Data items:
------

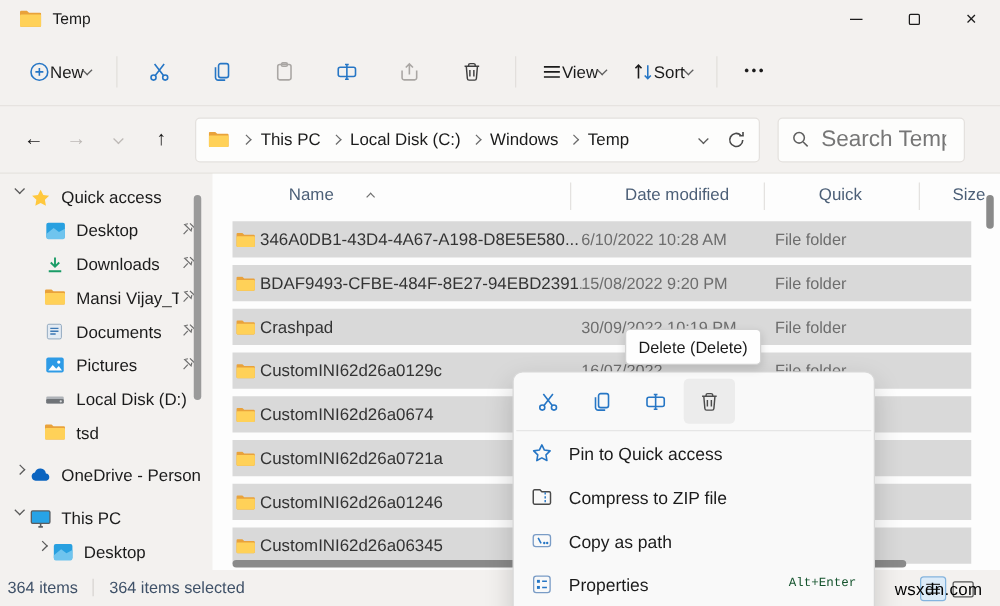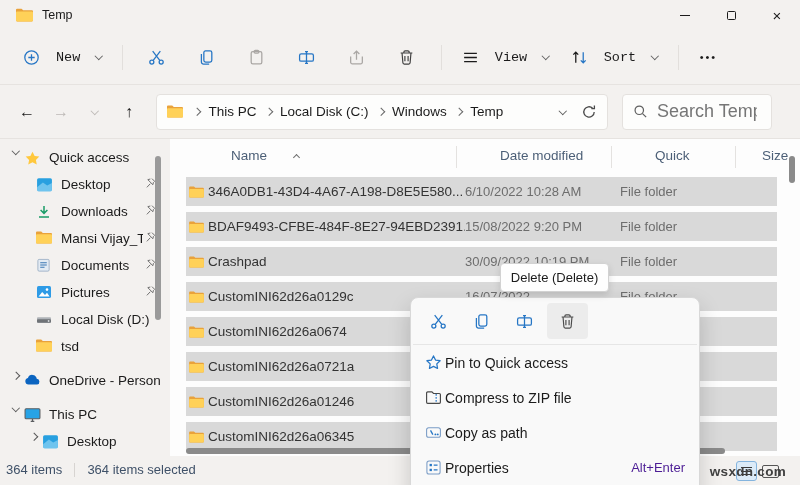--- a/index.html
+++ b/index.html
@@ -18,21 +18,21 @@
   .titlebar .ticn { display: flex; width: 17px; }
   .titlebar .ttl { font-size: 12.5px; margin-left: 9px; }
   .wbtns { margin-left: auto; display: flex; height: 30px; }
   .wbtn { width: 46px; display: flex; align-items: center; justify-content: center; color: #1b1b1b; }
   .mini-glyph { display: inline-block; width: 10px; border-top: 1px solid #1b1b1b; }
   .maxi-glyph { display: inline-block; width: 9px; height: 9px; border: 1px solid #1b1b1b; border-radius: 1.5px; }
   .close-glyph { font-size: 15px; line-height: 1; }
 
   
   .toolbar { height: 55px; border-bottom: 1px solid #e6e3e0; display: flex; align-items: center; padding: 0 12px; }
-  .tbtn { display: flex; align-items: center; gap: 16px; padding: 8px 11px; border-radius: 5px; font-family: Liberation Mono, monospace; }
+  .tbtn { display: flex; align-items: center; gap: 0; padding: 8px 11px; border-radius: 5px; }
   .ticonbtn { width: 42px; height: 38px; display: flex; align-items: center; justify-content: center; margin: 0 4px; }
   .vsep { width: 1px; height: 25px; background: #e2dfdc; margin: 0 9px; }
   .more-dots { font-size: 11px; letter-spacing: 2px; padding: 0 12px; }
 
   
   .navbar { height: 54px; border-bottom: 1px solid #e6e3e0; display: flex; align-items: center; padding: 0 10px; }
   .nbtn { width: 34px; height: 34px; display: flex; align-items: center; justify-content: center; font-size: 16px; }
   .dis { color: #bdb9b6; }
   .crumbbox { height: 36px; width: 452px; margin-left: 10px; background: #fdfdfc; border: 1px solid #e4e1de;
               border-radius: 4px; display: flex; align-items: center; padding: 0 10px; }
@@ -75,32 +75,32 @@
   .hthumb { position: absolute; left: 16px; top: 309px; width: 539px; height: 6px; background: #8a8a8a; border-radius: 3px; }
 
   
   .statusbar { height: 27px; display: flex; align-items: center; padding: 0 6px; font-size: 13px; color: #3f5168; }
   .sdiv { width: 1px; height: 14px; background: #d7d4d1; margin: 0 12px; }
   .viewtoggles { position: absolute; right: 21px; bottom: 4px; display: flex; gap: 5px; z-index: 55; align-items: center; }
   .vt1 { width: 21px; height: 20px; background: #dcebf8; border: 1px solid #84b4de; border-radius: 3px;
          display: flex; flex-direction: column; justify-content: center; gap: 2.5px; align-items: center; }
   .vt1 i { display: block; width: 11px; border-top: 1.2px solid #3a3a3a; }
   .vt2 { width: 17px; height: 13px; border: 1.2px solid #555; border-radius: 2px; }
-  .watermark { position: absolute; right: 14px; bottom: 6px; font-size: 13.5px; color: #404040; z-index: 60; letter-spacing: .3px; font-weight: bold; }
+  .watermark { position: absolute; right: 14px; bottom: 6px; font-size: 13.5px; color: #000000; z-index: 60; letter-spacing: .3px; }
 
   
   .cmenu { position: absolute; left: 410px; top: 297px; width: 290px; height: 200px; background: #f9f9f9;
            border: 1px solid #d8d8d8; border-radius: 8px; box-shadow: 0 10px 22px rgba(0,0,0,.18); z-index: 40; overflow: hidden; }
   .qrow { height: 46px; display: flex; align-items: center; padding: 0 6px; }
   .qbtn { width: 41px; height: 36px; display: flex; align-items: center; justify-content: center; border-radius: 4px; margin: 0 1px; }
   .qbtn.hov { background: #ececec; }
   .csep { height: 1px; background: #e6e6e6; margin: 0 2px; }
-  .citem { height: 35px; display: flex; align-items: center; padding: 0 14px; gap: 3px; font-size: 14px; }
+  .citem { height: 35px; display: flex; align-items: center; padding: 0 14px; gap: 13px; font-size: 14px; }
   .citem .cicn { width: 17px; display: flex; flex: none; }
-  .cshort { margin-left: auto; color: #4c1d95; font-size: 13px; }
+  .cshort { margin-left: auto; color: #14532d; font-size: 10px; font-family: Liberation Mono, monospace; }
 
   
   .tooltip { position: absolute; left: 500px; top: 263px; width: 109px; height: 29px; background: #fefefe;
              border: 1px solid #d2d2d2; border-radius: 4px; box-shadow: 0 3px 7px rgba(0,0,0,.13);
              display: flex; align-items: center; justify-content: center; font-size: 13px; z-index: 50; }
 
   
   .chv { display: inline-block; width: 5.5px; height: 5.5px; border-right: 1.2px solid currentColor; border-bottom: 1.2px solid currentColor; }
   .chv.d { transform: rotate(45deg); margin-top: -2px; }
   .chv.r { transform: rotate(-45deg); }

------

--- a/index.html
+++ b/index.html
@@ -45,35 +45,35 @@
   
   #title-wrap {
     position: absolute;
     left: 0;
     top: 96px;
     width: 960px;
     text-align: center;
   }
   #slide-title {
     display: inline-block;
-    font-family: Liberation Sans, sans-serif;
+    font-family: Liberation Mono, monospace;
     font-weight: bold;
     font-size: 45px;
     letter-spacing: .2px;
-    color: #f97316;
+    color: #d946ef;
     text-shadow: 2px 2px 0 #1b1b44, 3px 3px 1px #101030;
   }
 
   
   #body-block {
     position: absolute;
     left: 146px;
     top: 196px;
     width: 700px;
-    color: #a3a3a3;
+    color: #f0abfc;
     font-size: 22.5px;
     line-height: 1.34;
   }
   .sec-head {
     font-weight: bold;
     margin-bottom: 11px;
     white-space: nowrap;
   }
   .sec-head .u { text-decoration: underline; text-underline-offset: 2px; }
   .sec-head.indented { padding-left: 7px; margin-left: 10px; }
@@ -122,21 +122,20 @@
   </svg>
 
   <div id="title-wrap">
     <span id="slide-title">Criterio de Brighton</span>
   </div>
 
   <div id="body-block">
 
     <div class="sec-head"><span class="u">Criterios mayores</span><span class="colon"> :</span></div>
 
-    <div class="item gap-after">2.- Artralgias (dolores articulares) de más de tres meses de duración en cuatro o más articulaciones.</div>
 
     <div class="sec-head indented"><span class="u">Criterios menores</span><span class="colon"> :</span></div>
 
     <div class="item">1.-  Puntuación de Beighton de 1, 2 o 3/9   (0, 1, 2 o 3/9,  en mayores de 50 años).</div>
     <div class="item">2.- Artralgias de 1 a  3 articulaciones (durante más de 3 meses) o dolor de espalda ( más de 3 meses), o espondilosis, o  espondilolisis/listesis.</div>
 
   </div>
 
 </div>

------

## TASK PROMPT
When the line with "#84b4de; border-radius: 3px;" is reached in the data above, start copying there, and copy each line exactly until the line with "14px; gap: 3px;" has been copied; copy nothing else.

## SOLUTION FOR THIS TASK
   .vt1 { width: 21px; height: 20px; background: #dcebf8; border: 1px solid #84b4de; border-radius: 3px;
          display: flex; flex-direction: column; justify-content: center; gap: 2.5px; align-items: center; }
   .vt1 i { display: block; width: 11px; border-top: 1.2px solid #3a3a3a; }
   .vt2 { width: 17px; height: 13px; border: 1.2px solid #555; border-radius: 2px; }
-  .watermark { position: absolute; right: 14px; bottom: 6px; font-size: 13.5px; color: #404040; z-index: 60; letter-spacing: .3px; font-weight: bold; }
+  .watermark { position: absolute; right: 14px; bottom: 6px; font-size: 13.5px; color: #000000; z-index: 60; letter-spacing: .3px; }
 
   
   .cmenu { position: absolute; left: 410px; top: 297px; width: 290px; height: 200px; background: #f9f9f9;
            border: 1px solid #d8d8d8; border-radius: 8px; box-shadow: 0 10px 22px rgba(0,0,0,.18); z-index: 40; overflow: hidden; }
   .qrow { height: 46px; display: flex; align-items: center; padding: 0 6px; }
   .qbtn { width: 41px; height: 36px; display: flex; align-items: center; justify-content: center; border-radius: 4px; margin: 0 1px; }
   .qbtn.hov { background: #ececec; }
   .csep { height: 1px; background: #e6e6e6; margin: 0 2px; }
-  .citem { height: 35px; display: flex; align-items: center; padding: 0 14px; gap: 3px; font-size: 14px; }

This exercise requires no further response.